I tell you, this isnt getting any easier. If we were in conflict or the affair was still happening, I've no doubt this would be harder that it is. Being without conflict is causing a different pain....a why arent we working on the M and letting the love slowly die pain. A friend told me that I haven't yet mourned the death of the marriage because it is indeed still dying and W is killing it. That really resonated. I'm thankful that my kids continue to thrive. They seem blissfully unaware.

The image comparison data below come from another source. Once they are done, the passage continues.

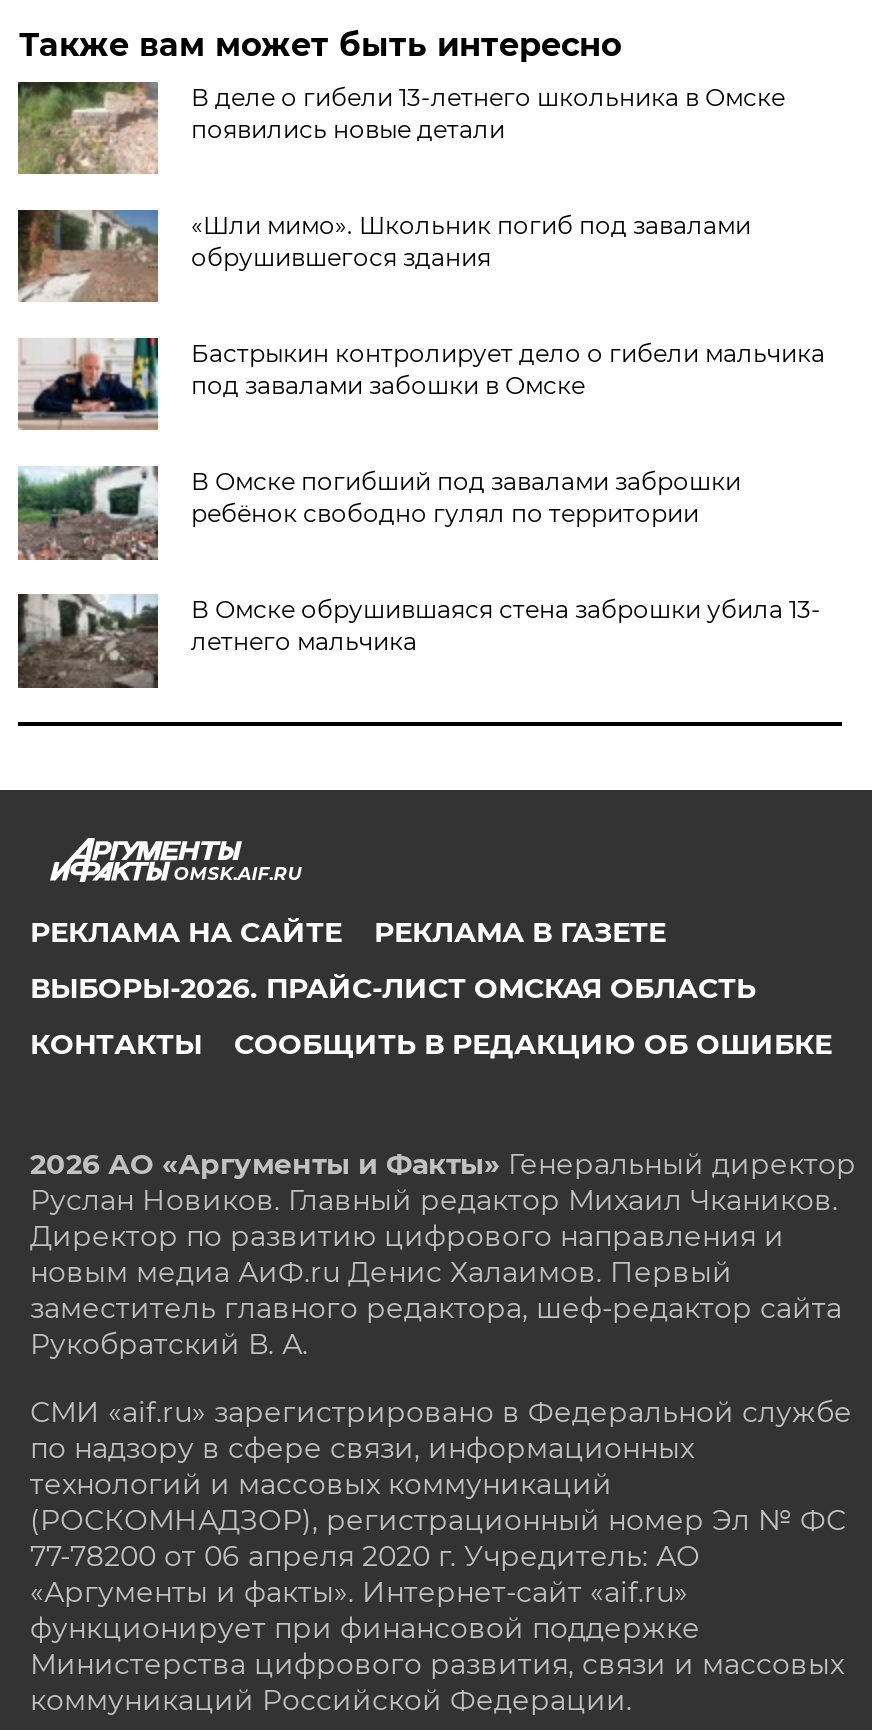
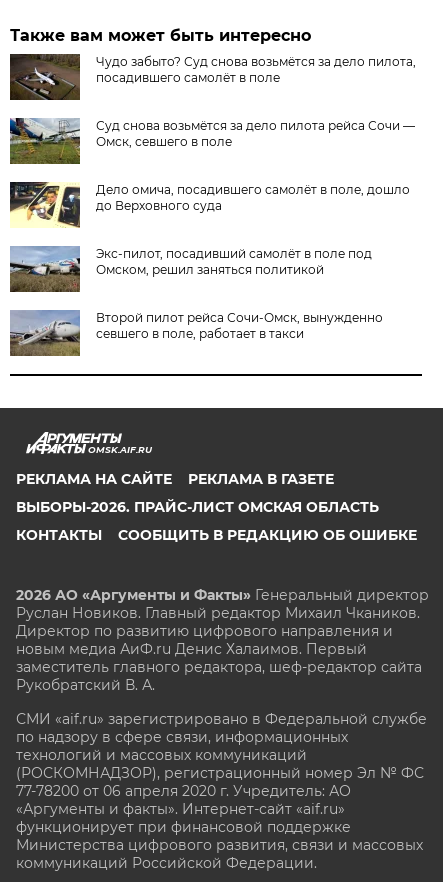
- [image]
- В деле о гибели 13‑летнего школьника в Омске
- появились новые детали
+ [image]
+ Чудо забыто? Суд снова возьмётся за дело пилота,
+ посадившего самолёт в поле

- [image]
- «Шли мимо». Школьник погиб под завалами
- обрушившегося здания
+ [image]
+ Суд снова возьмётся за дело пилота рейса Сочи —
+ Омск, севшего в поле

- [image]
- Бастрыкин контролирует дело о гибели мальчика
- под завалами забошки в Омске
+ [image]
+ Дело омича, посадившего самолёт в поле, дошло
+ до Верховного суда

- [image]
- В Омске погибший под завалами заброшки
- ребёнок свободно гулял по территории
+ [image]
+ Экс-пилот, посадивший самолёт в поле под
+ Омском, решил заняться политикой

- [image]
- В Омске обрушившаяся стена заброшки убила 13-
- летнего мальчика
+ [image]
+ Второй пилот рейса Сочи-Омск, вынужденно
+ севшего в поле, работает в такси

I've cut back on some self improvement. Not completely thankfully however I'm not working on developing a more attractive personality or learning about relationships. I don't want to go through this again and am checking out of relationships unless its a tinder fling once I'm D'd. There isn't much to get from a modern relationship in my opinion and traditional is out of the question for a few reasons. I loved intensely and married once, I think I'll keep it that way. I still feel some love for W despite all this. After almost a year I still want to give her a kiss or sneak up and put my arms around her. To have but one life and throw so much away, I'll never understand. As U mentioned though, its all in the narrative and W thinks she tossing out a dusty pebble and perhaps will pick up a shiny marble. Maybe she will. I had some short term vengeance feelings which thankfully passed. More and more the victim mindset that is ingrained in me lifts. Much remains to continue clearing.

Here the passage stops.